▶ [TASK ITEM]: The listing below holds a line with "Tendrils Right Angled" and a line with "balance: 7828.01 -> 8301.05". Reproduce those two lines exactly, plus everything between them.

▶ [ENTRIES PROVIDED]:
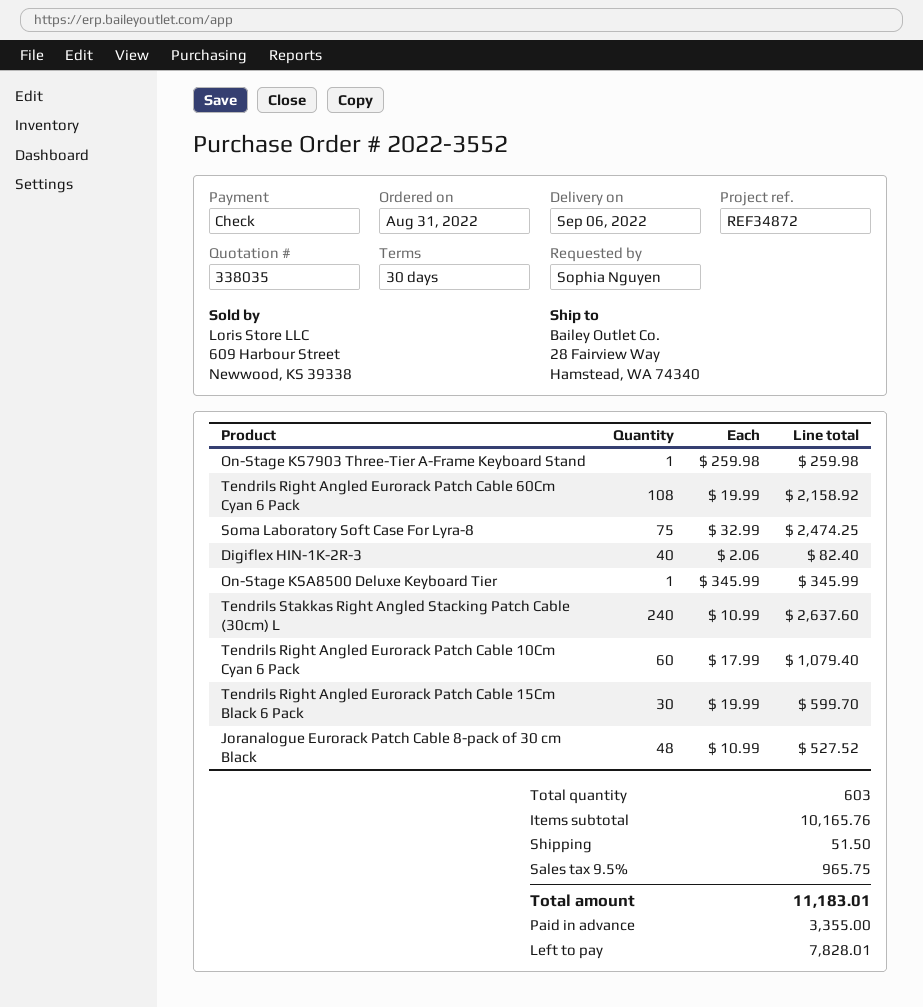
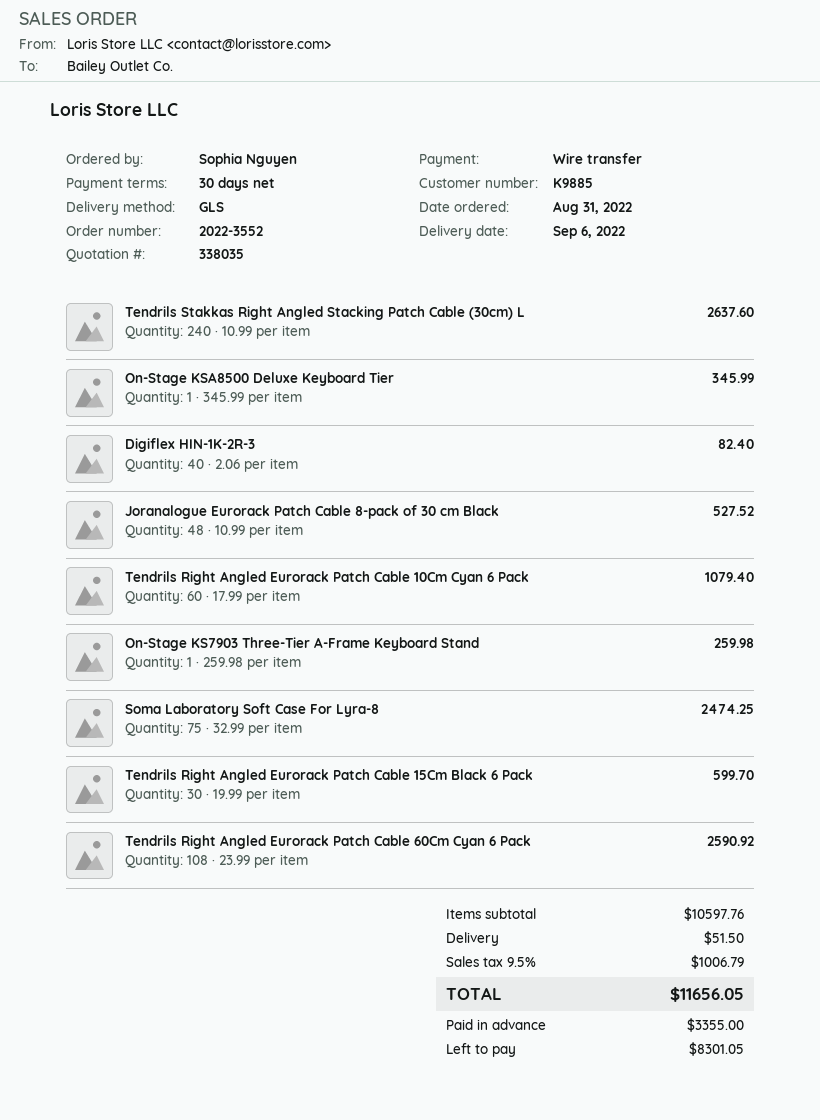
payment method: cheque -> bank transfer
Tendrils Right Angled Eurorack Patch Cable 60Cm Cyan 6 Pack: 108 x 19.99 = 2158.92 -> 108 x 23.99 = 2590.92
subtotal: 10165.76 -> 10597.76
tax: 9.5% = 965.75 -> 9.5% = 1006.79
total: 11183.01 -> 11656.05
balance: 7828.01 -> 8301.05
* * *
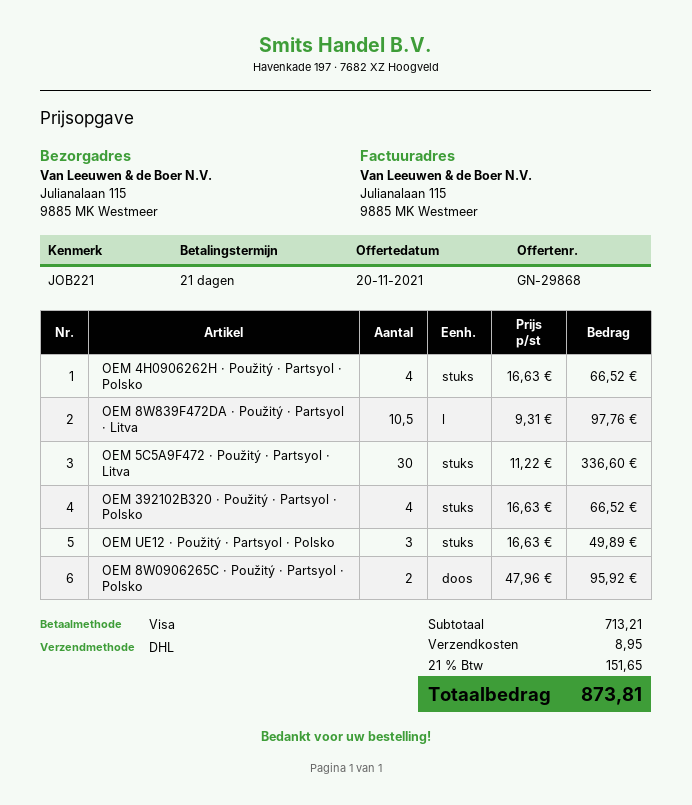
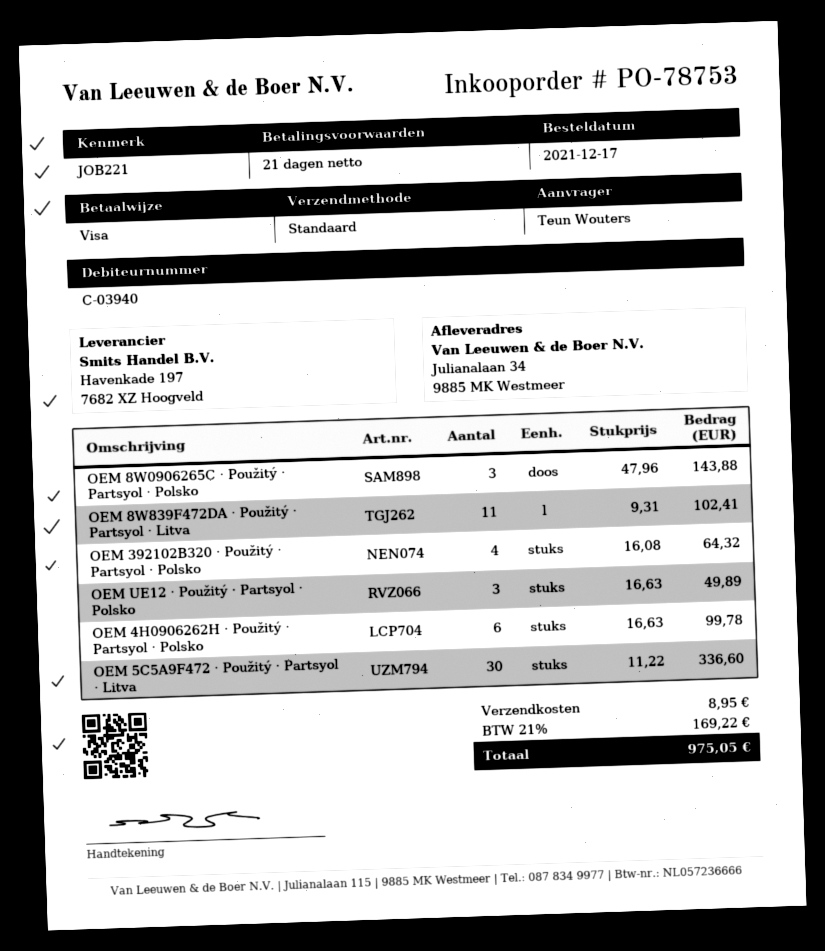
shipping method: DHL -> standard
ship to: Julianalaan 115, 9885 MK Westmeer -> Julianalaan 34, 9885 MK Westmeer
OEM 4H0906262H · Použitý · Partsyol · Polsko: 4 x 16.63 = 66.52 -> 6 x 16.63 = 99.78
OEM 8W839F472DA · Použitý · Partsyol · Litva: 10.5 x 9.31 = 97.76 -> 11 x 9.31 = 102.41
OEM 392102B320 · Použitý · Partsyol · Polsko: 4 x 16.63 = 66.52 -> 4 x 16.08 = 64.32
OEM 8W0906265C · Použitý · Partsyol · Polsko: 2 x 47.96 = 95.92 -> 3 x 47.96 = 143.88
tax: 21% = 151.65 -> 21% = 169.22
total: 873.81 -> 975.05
--
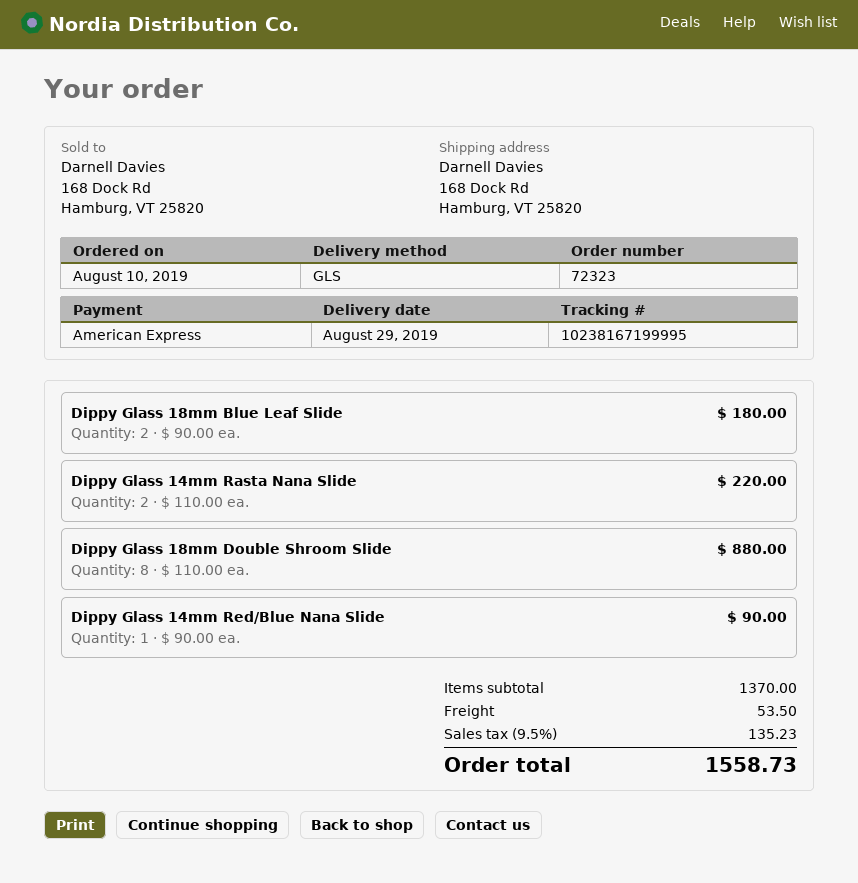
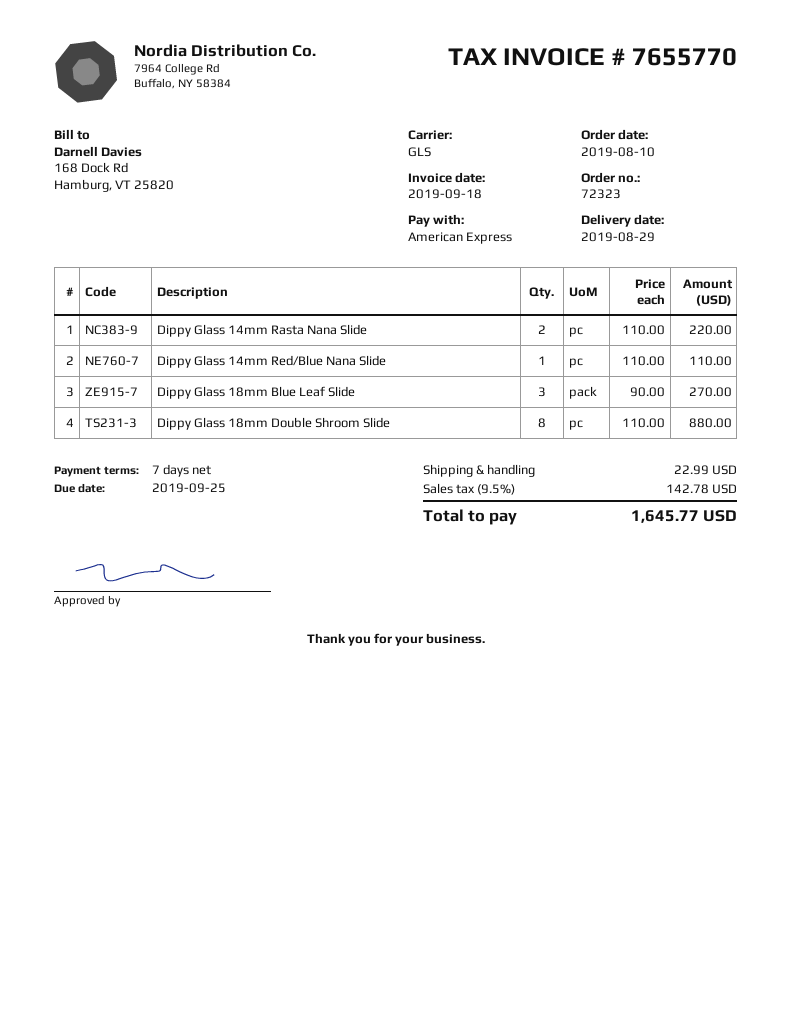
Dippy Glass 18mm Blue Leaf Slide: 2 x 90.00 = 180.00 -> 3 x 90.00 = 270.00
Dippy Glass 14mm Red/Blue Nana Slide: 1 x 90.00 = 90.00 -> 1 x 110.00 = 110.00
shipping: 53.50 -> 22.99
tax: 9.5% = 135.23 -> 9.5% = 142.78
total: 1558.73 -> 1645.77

▶ [RESPONSE TO THE TASK]:
Tendrils Right Angled Eurorack Patch Cable 60Cm Cyan 6 Pack: 108 x 19.99 = 2158.92 -> 108 x 23.99 = 2590.92
subtotal: 10165.76 -> 10597.76
tax: 9.5% = 965.75 -> 9.5% = 1006.79
total: 11183.01 -> 11656.05
balance: 7828.01 -> 8301.05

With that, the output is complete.